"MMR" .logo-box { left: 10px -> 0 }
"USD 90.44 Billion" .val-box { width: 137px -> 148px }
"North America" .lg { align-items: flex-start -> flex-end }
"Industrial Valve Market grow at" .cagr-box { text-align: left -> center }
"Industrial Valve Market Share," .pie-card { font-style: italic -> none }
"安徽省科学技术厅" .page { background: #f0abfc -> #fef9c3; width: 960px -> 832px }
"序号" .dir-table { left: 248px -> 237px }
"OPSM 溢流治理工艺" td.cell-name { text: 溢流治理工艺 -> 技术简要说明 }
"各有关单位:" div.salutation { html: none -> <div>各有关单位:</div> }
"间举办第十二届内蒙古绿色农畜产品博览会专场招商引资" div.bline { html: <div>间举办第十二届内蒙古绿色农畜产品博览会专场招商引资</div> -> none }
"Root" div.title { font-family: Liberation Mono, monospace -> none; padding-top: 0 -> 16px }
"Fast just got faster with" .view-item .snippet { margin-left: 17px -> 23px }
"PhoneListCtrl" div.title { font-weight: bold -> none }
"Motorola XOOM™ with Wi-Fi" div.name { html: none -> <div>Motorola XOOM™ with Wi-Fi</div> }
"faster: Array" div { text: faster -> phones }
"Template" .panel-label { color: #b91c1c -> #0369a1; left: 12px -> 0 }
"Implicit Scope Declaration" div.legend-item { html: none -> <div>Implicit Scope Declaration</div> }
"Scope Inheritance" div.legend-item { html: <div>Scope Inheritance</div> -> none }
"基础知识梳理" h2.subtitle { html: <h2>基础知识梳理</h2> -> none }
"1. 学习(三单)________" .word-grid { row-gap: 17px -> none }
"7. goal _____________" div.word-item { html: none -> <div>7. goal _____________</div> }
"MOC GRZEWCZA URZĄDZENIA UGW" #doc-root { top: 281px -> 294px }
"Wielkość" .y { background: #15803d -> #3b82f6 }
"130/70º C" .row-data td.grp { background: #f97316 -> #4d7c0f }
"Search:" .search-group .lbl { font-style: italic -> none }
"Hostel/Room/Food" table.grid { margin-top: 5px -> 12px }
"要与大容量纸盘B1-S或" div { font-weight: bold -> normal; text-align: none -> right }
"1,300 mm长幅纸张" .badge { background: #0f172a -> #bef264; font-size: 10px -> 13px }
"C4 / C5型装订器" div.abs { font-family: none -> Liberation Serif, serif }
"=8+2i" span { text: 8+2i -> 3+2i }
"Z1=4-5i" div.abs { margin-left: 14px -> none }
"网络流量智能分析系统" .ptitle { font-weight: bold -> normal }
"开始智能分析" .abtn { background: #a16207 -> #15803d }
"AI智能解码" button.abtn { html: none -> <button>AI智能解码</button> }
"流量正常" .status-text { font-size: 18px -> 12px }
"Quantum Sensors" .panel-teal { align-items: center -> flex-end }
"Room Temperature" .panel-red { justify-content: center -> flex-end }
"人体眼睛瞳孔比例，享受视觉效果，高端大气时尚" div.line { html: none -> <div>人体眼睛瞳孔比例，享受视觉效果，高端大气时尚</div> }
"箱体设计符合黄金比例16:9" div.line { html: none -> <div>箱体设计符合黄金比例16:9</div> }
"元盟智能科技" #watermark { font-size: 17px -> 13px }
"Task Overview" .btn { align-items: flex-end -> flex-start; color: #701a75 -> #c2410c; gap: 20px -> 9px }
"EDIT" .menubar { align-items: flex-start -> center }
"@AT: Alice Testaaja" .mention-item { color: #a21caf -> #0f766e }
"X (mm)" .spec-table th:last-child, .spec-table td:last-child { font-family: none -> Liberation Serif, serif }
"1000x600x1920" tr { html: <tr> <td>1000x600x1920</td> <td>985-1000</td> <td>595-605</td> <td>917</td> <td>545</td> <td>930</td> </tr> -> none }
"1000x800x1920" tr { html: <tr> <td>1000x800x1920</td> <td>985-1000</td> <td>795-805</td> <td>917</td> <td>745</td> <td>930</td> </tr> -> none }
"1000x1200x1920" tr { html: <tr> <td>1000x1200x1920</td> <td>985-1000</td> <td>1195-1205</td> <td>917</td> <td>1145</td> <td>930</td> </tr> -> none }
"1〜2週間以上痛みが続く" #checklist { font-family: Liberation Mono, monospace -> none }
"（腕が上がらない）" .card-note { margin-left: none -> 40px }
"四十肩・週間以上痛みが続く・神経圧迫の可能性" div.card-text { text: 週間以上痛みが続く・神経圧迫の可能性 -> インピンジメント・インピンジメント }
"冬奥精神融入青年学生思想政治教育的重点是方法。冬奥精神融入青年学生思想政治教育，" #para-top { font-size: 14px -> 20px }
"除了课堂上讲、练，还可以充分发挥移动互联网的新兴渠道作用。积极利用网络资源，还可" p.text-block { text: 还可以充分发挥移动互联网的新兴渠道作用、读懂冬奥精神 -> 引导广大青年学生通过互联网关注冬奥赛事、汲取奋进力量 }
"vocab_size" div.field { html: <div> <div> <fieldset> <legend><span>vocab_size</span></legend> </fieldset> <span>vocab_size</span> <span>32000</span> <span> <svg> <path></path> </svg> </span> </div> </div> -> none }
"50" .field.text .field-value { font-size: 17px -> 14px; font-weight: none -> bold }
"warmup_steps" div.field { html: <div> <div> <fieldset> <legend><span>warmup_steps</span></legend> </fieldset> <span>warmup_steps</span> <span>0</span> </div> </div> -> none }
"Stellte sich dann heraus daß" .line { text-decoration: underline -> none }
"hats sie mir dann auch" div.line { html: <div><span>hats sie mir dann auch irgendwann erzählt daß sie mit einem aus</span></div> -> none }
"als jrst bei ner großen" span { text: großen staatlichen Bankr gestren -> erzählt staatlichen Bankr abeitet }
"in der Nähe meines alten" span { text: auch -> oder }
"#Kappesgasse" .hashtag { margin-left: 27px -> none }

§ §

→ **Aim of the exercise**: All of the material must be written out again exactly.

→ **Solution for this task**:
"MMR" .logo-box { left: 10px -> 0 }
"USD 90.44 Billion" .val-box { width: 137px -> 148px }
"North America" .lg { align-items: flex-start -> flex-end }
"Industrial Valve Market grow at" .cagr-box { text-align: left -> center }
"Industrial Valve Market Share," .pie-card { font-style: italic -> none }
"安徽省科学技术厅" .page { background: #f0abfc -> #fef9c3; width: 960px -> 832px }
"序号" .dir-table { left: 248px -> 237px }
"OPSM 溢流治理工艺" td.cell-name { text: 溢流治理工艺 -> 技术简要说明 }
"各有关单位:" div.salutation { html: none -> <div>各有关单位:</div> }
"间举办第十二届内蒙古绿色农畜产品博览会专场招商引资" div.bline { html: <div>间举办第十二届内蒙古绿色农畜产品博览会专场招商引资</div> -> none }
"Root" div.title { font-family: Liberation Mono, monospace -> none; padding-top: 0 -> 16px }
"Fast just got faster with" .view-item .snippet { margin-left: 17px -> 23px }
"PhoneListCtrl" div.title { font-weight: bold -> none }
"Motorola XOOM™ with Wi-Fi" div.name { html: none -> <div>Motorola XOOM™ with Wi-Fi</div> }
"faster: Array" div { text: faster -> phones }
"Template" .panel-label { color: #b91c1c -> #0369a1; left: 12px -> 0 }
"Implicit Scope Declaration" div.legend-item { html: none -> <div>Implicit Scope Declaration</div> }
"Scope Inheritance" div.legend-item { html: <div>Scope Inheritance</div> -> none }
"基础知识梳理" h2.subtitle { html: <h2>基础知识梳理</h2> -> none }
"1. 学习(三单)________" .word-grid { row-gap: 17px -> none }
"7. goal _____________" div.word-item { html: none -> <div>7. goal _____________</div> }
"MOC GRZEWCZA URZĄDZENIA UGW" #doc-root { top: 281px -> 294px }
"Wielkość" .y { background: #15803d -> #3b82f6 }
"130/70º C" .row-data td.grp { background: #f97316 -> #4d7c0f }
"Search:" .search-group .lbl { font-style: italic -> none }
"Hostel/Room/Food" table.grid { margin-top: 5px -> 12px }
"要与大容量纸盘B1-S或" div { font-weight: bold -> normal; text-align: none -> right }
"1,300 mm长幅纸张" .badge { background: #0f172a -> #bef264; font-size: 10px -> 13px }
"C4 / C5型装订器" div.abs { font-family: none -> Liberation Serif, serif }
"=8+2i" span { text: 8+2i -> 3+2i }
"Z1=4-5i" div.abs { margin-left: 14px -> none }
"网络流量智能分析系统" .ptitle { font-weight: bold -> normal }
"开始智能分析" .abtn { background: #a16207 -> #15803d }
"AI智能解码" button.abtn { html: none -> <button>AI智能解码</button> }
"流量正常" .status-text { font-size: 18px -> 12px }
"Quantum Sensors" .panel-teal { align-items: center -> flex-end }
"Room Temperature" .panel-red { justify-content: center -> flex-end }
"人体眼睛瞳孔比例，享受视觉效果，高端大气时尚" div.line { html: none -> <div>人体眼睛瞳孔比例，享受视觉效果，高端大气时尚</div> }
"箱体设计符合黄金比例16:9" div.line { html: none -> <div>箱体设计符合黄金比例16:9</div> }
"元盟智能科技" #watermark { font-size: 17px -> 13px }
"Task Overview" .btn { align-items: flex-end -> flex-start; color: #701a75 -> #c2410c; gap: 20px -> 9px }
"EDIT" .menubar { align-items: flex-start -> center }
"@AT: Alice Testaaja" .mention-item { color: #a21caf -> #0f766e }
"X (mm)" .spec-table th:last-child, .spec-table td:last-child { font-family: none -> Liberation Serif, serif }
"1000x600x1920" tr { html: <tr> <td>1000x600x1920</td> <td>985-1000</td> <td>595-605</td> <td>917</td> <td>545</td> <td>930</td> </tr> -> none }
"1000x800x1920" tr { html: <tr> <td>1000x800x1920</td> <td>985-1000</td> <td>795-805</td> <td>917</td> <td>745</td> <td>930</td> </tr> -> none }
"1000x1200x1920" tr { html: <tr> <td>1000x1200x1920</td> <td>985-1000</td> <td>1195-1205</td> <td>917</td> <td>1145</td> <td>930</td> </tr> -> none }
"1〜2週間以上痛みが続く" #checklist { font-family: Liberation Mono, monospace -> none }
"（腕が上がらない）" .card-note { margin-left: none -> 40px }
"四十肩・週間以上痛みが続く・神経圧迫の可能性" div.card-text { text: 週間以上痛みが続く・神経圧迫の可能性 -> インピンジメント・インピンジメント }
"冬奥精神融入青年学生思想政治教育的重点是方法。冬奥精神融入青年学生思想政治教育，" #para-top { font-size: 14px -> 20px }
"除了课堂上讲、练，还可以充分发挥移动互联网的新兴渠道作用。积极利用网络资源，还可" p.text-block { text: 还可以充分发挥移动互联网的新兴渠道作用、读懂冬奥精神 -> 引导广大青年学生通过互联网关注冬奥赛事、汲取奋进力量 }
"vocab_size" div.field { html: <div> <div> <fieldset> <legend><span>vocab_size</span></legend> </fieldset> <span>vocab_size</span> <span>32000</span> <span> <svg> <path></path> </svg> </span> </div> </div> -> none }
"50" .field.text .field-value { font-size: 17px -> 14px; font-weight: none -> bold }
"warmup_steps" div.field { html: <div> <div> <fieldset> <legend><span>warmup_steps</span></legend> </fieldset> <span>warmup_steps</span> <span>0</span> </div> </div> -> none }
"Stellte sich dann heraus daß" .line { text-decoration: underline -> none }
"hats sie mir dann auch" div.line { html: <div><span>hats sie mir dann auch irgendwann erzählt daß sie mit einem aus</span></div> -> none }
"als jrst bei ner großen" span { text: großen staatlichen Bankr gestren -> erzählt staatlichen Bankr abeitet }
"in der Nähe meines alten" span { text: auch -> oder }
"#Kappesgasse" .hashtag { margin-left: 27px -> none }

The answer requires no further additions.